## Exercise objective
Only a number is expected: the count of lines in the listing where "footer" occurs.

## Dataset entries
-- -- --

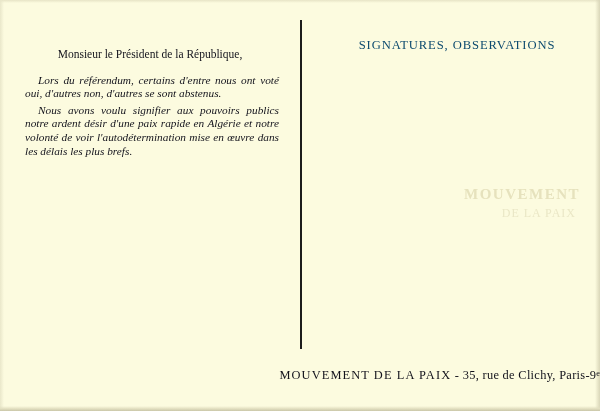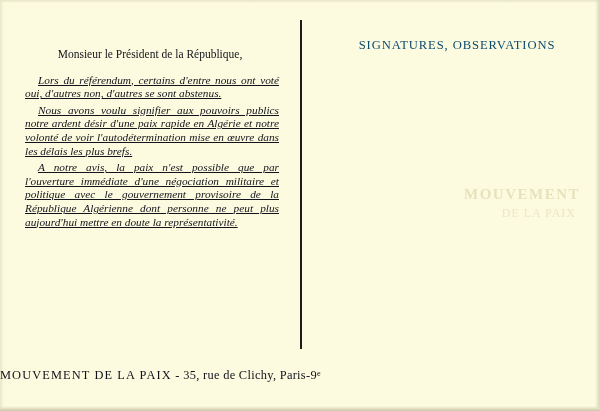--- a/index.html
+++ b/index.html
@@ -99,21 +99,20 @@
   .para {
     font-style: italic;
     font-size: 11.3px;
     line-height: 13.6px;
     color: #13131c;
     text-align: justify;
     text-justify: inter-word;
     margin: 0 0 3px 0;
     text-indent: 13px;
     hyphens: manual;
-    text-decoration: underline;
   }
   .para:last-child { margin-bottom: 0; }
 
   
   #signatures-heading {
     position: absolute;
     left: 318px;
     top: 38px;
     width: 278px;
     text-align: center;
@@ -123,21 +122,21 @@
     font-variant: small-caps;
     text-transform: uppercase;
   }
 
   
   #footer {
     position: absolute;
     left: 0;
     top: 368px;
     width: 600px;
-    text-align: left;
+    text-align: right;
     font-size: 12.4px;
     letter-spacing: 0.55px;
     color: #12121b;
     white-space: nowrap;
   }
   #footer-org { letter-spacing: 1.1px; }
   #footer-sep { letter-spacing: 0.4px; }
   #footer-address { letter-spacing: 0.3px; }
   #footer-arrondissement {
     font-size: 8.2px;
@@ -157,21 +156,20 @@
 
   <div id="showthrough">MOUVEMENT</div>
   <div id="showthrough2">DE LA PAIX</div>
 
   <div id="divider"></div>
 
   <div id="letter">
     <p id="salutation">Monsieur le Président de la République,</p>
     <p class="para">Lors du référendum, certains d'entre nous ont voté oui, d'autres non, d'autres se sont abstenus.</p>
     <p class="para">Nous avons voulu signifier aux pouvoirs publics notre ardent désir d'une paix rapide en Algérie et notre volonté de voir l'autodétermination mise en œuvre dans les délais les plus brefs.</p>
-    <p class="para">A notre avis, la paix n'est possible que par l'ouverture immédiate d'une négociation militaire et politique avec le gouvernement provisoire de la République Algérienne dont personne ne peut plus aujourd'hui mettre en doute la représentativité.</p>
   </div>
 
   <div id="signatures-heading">SIGNATURES, OBSERVATIONS</div>
 
   <div id="footer">
     <span id="footer-org">MOUVEMENT DE LA PAIX</span><span id="footer-sep"> - </span><span id="footer-address">35, rue de Clichy, Paris-9</span><span id="footer-arrondissement">e</span>
   </div>
 
 </div>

-- -- --

## The answer
7